Scalable Construction of Spiking Neural Networks using up to thousands of GPUs
Diverse scientific and engineering research areas deal with discrete, time-stamped changes in large systems of interacting delay differential equations. Simulating such complex systems at scale on high-performance computing clusters demands efficient management of communication and memory. Inspired by the human cerebral cortex – a sparsely connected network of $\mathcal{O}(10^{10})$ neurons, each forming $\mathcal{O}(10^{3})$–$\mathcal{O}(10^{4})$ synapses and communicating via short electrical pulses called spikes – we study the simulation of large-scale spiking neural networks for computational neuroscience research. This work presents a novel network construction method for multi-GPU clusters and upcoming exascale supercomputers using the Message Passing Interface (MPI), where each process builds its local connectivity and prepares the data structures for efficient spike exchange across the cluster during state propagation.
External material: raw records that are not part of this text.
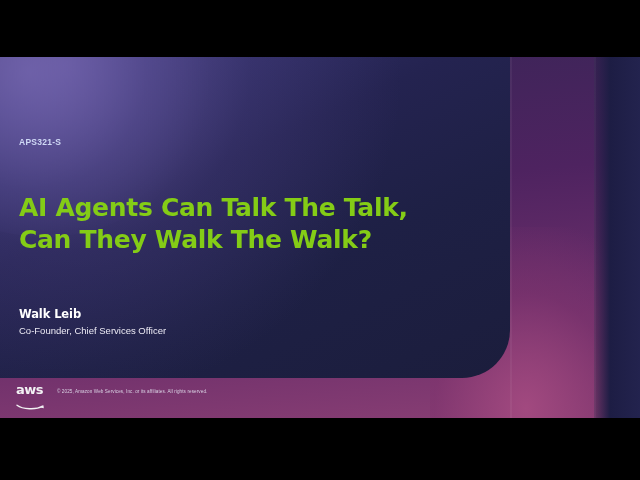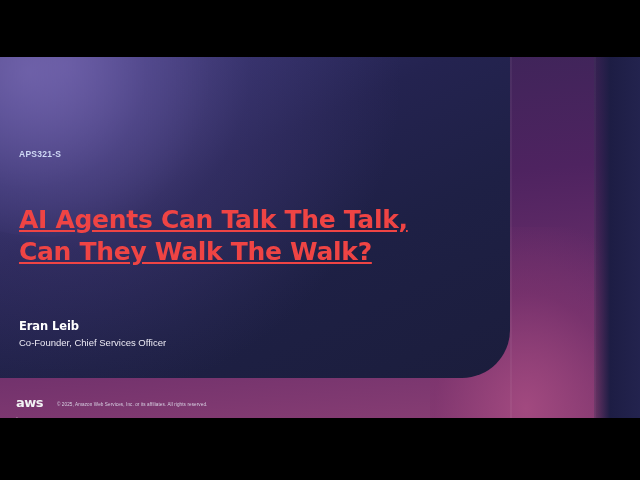--- a/index.html
+++ b/index.html
@@ -109,21 +109,20 @@
   
   #footer {
     position: absolute;
     left: 0;
     top: 321px;
     width: 640px;
     height: 40px;
     display: flex;
     align-items: center;
     z-index: 20;
-    margin-top: 13px;
   }
   #aws-logo {
     position: absolute;
     left: 16px;
     top: 5px;
     width: 34px;
     height: 22px;
   }
   #aws-logo .aws-word {
     font-family: "DejaVu Sans", sans-serif;
@@ -146,21 +145,21 @@
     letter-spacing: 0.1px;
     color: #d9d2e4;
     white-space: nowrap;
     font-family: "Liberation Sans", sans-serif;
   }
 
   
   #content {
     position: absolute;
     left: 0;
-    top: 12px;
+    top: 0;
     width: 520px;
     height: 383px;
     z-index: 15;
   }
   #session-code {
     position: absolute;
     left: 19px;
     top: 80px;
     font-size: 8.5px;
     font-weight: 700;
@@ -170,22 +169,21 @@
   #title {
     position: absolute;
     left: 19px;
     top: 135px;
     width: 470px;
     font-family: "DejaVu Sans", sans-serif;
     font-size: 25px;
     font-weight: 700;
     line-height: 32px;
     letter-spacing: -0.3px;
-    color: #ef4444;
-    text-decoration: underline;
+    color: #84cc16;
   }
   #title .line { display: block; }
 
   #speakers {
     position: absolute;
     left: 19px;
     top: 250px;
     width: 480px;
     display: flex;
   }
@@ -231,21 +229,21 @@
 
       <div id="session-code">APS321-S</div>
 
       <div id="title">
         <span class="line">AI Agents Can Talk The Talk,</span>
         <span class="line">Can They Walk The Walk?</span>
       </div>
 
       <div id="speakers">
         <div class="speaker s2">
-          <div class="name">Eran Leib</div>
+          <div class="name">Walk Leib</div>
           <div class="role">Co-Founder, Chief Services Officer</div>
         </div>
       </div>
 
     </div>
 
     <div id="footer">
       <div id="aws-logo">
         <div class="aws-word">aws</div>
         <svg class="aws-smile" viewBox="0 0 30 8">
We demonstrate scaling performance of two cortical models using point-to-point and collective communication, respectively.
💡 Research Summary
This paper presents a novel and scalable method for constructing large-scale spiking neural networks (SNNs) on multi-GPU clusters and upcoming exascale supercomputers. The primary challenge in distributed SNN simulations lies in efficiently managing memory and communication, especially during the network construction phase, which has traditionally been a bottleneck. The authors address this by introducing an “onboard” network construction algorithm that operates directly within GPU memory, eliminating the need for costly data transfers from the CPU (“offboard” method).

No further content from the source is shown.